= WHAT THE TASK REQUIRES =
Where "linear" appears in a line of the entries below, that line should be copied.

= User interface change data =
━━━━━━

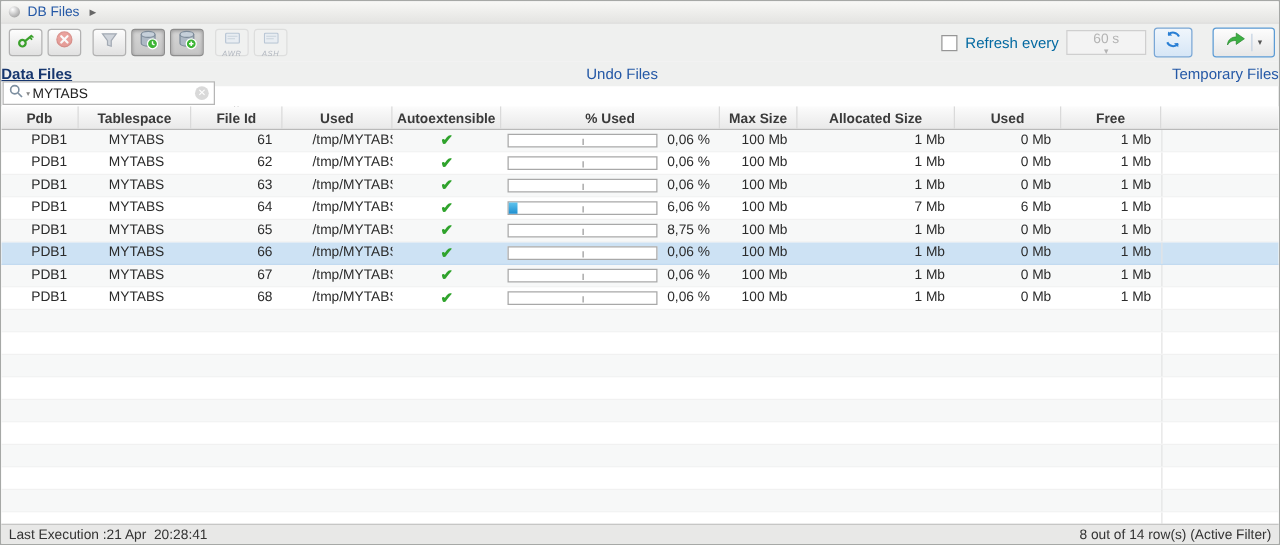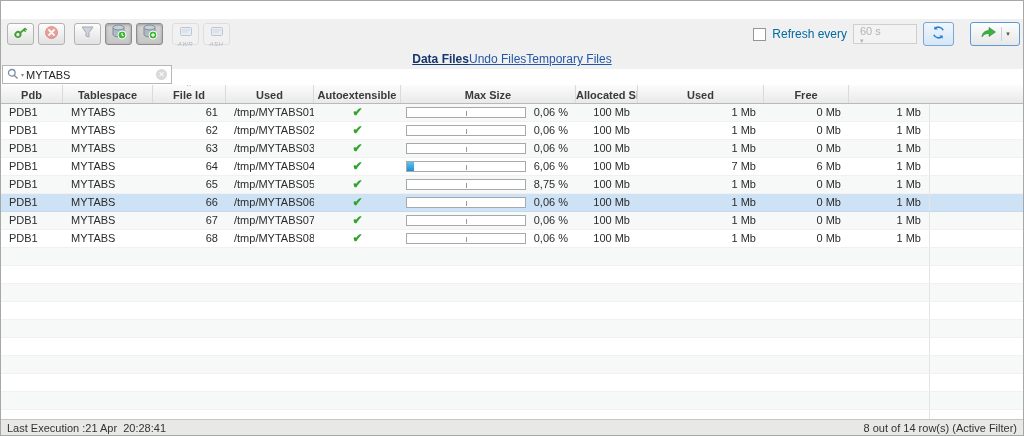--- a/index.html
+++ b/index.html
@@ -26,35 +26,35 @@
   .tb-btn.pressed { background:linear-gradient(#d6d6d6,#c6c6c6); border-color:#8d8d8d;
     box-shadow:inset 0 1px 3px rgba(0,0,0,.28); }
   .tb-btn.disabled { opacity:.55; background:#f2f2f2; border-color:#d0d0d0; }
   .tb-btn.gap { margin-left:5px; }
   .tb-label { font-size:6px; color:#7d8797; letter-spacing:.5px; line-height:6px; margin-top:1px; font-style:italic; }
 
   .toolbar-right { margin-left:auto; display:flex; align-items:center; gap:6px; }
   .checkbox { width:13px; height:13px; background:#fff; border:1px solid #969696; cursor:pointer; }
   .refresh-label { font-size:12px; color:#0369a1; }
   .interval-select { width:64px; height:20px; border:1px solid #cfcfcf; background:#f3f3f3;
-    color:#b3b3b3; font-size:11px; display:flex; align-items:flex-start; justify-content:space-between;
+    color:#b3b3b3; font-size:11px; display:flex; align-items:center; justify-content:space-between;
     padding:0 6px;flex-direction:column; }
   .refresh-btn { width:31px; height:24px; border:1px solid #79a7d6; border-radius:3px;
     background:linear-gradient(#f0f6fc,#d6e6f6); display:flex; align-items:center;
     justify-content:center; cursor:pointer; }
   .export-btn { width:50px; height:24px; border:1px solid #5b9bd5; border-radius:3px;
     background:linear-gradient(#fdfdfd,#e7e7e7); display:flex; align-items:center;
     justify-content:center; gap:4px; margin-left:10px; cursor:pointer; }
   .caret { font-size:7px; color:#555; }
   .sep-v { width:1px; height:14px; background:#c3d2e2; }
 
   
   .tabs-row { position:absolute; top:48px; left:0; right:0; height:20px; background:#eff0ef;
-    display:flex; justify-content:center; align-items:center; }
-  .tab { font-size:12px; color:#2458a6; cursor:pointer;text-decoration:underline; }
+    display:flex; justify-content:space-between; align-items:center; gap:22px; }
+  .tab { font-size:12px; color:#2458a6; cursor:pointer; }
   .tab.active { color:#16366e; font-weight:bold; text-decoration:underline; }
 
   
   .search-box { position:absolute; top:64px; left:1px; width:170px; height:19px; background:#fff;
     border:1px solid #b6b6b6; display:flex; align-items:center; padding:0 4px; gap:2px; z-index:5; }
   .search-input { border:none; outline:none; flex:1; font-size:11px; color:#222; background:transparent;
     font-family:"Liberation Sans", sans-serif; min-width:0; }
   .clear-btn { width:11px; height:11px; border-radius:50%; background:#d9d9d9; color:#fff;
     font-size:8px; line-height:11px; text-align:center; cursor:pointer; flex:none; }
   .search-caret { font-size:6px; color:#888; }
@@ -67,21 +67,21 @@
   .th { position:relative; font-size:11px; font-weight:bold; color:#3a3a3a; text-align:center;
     padding-top:3px; line-height:14px; border-right:1px solid #dadada; overflow:hidden;
     white-space:nowrap; cursor:pointer; }
   .th:last-child { border-right:none; }
   .sort-caret { position:absolute; top:-2px; left:50%; transform:translateX(-50%);
     font-size:8px; line-height:6px; color:#8a8a8a; font-weight:normal; }
   .tr { height:18px; background:#fff; border-bottom:1px solid #f1f1f1; }
   .tr.shade { background:#f7f8f8; }
   .tr.selected { background:#cde2f4; border-bottom-color:#c2daf0; }
   .td { font-size:11px; color:#2b2b2b; line-height:17px; overflow:hidden; white-space:nowrap; }
-  .td.l { padding-left:8px; }
+  .td.l { padding-left:24px; }
   .td.r { text-align:right; padding-right:8px; }
   .td.c { text-align:center; }
   .td.last { border-left:1px solid #e4e4e4; }
   .check { color:#2fa32c; font-size:12px; font-weight:bold; }
   .pct-cell { position:relative; }
   .bar { position:absolute; left:5px; top:3px; width:120px; height:11px;
     border:1px solid #a8a8a8; background:#fff; }
   .bar-tick { position:absolute; left:50%; top:3px; width:1px; height:5px; background:#9a9a9a; }
   .bar-fill { position:absolute; left:0; top:0; height:100%;
     background:linear-gradient(#5fc4ee,#1f8fd0); }
@@ -91,20 +91,25 @@
   .status-bar { position:absolute; left:0; right:0; bottom:0; height:16px; background:#e8e8e7;
     border-top:1px solid #c6c6c5; display:flex; justify-content:space-between; align-items:center;
     padding:0 6px; font-size:11px; color:#333; }
   .status-left { white-space:pre; }
 </style>
 </head>
 <body>
 
 <div class="window">
 
+  <div class="breadcrumb-bar">
+    <span class="sphere"></span>
+    <span class="crumb">DB Files</span>
+    <span class="crumb-arrow">▶</span>
+  </div>
 
   <div class="toolbar">
     <div class="tb-btn">
       <span>
         <svg width="16" height="16" viewBox="0 0 16 16">
             <g transform="rotate(-40 8 8)">
           <circle cx="4" cy="8" r="2.6" fill="none" stroke="#3ba12c" stroke-width="1.8"></circle>
           <rect x="6.4" y="7.2" width="7.6" height="1.8" fill="#3ba12c"></rect>
           <rect x="11" y="8.6" width="1.4" height="2.2" fill="#3ba12c"></rect>
           <rect x="13" y="8.6" width="1.2" height="1.6" fill="#3ba12c"></rect>
@@ -213,20 +218,21 @@
     <span class="clear-btn">✕</span>
   </div>
 
   <div class="table">
     <div class="thead">
       <div class="th">Pdb</div>
       <div class="th">Tablespace</div>
       <div class="th"><span class="sort-caret">^</span><span>File Id</span></div>
       <div class="th">Used</div>
       <div class="th">Autoextensible</div>
+      <div class="th">% Used</div>
       <div class="th">Max Size</div>
       <div class="th">Allocated Size</div>
       <div class="th">Used</div>
       <div class="th">Free</div>
       <div class="th"></div>
     </div>
     <div>
         <div class="tr shade">
     <div class="td l">PDB1</div>
     <div class="td l">MYTABS</div>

━━━━━━

= ANSWER SECTION =
   .tb-btn.pressed { background:linear-gradient(#d6d6d6,#c6c6c6); border-color:#8d8d8d;
     background:linear-gradient(#f0f6fc,#d6e6f6); display:flex; align-items:center;
     background:linear-gradient(#fdfdfd,#e7e7e7); display:flex; align-items:center;
     background:linear-gradient(#5fc4ee,#1f8fd0); }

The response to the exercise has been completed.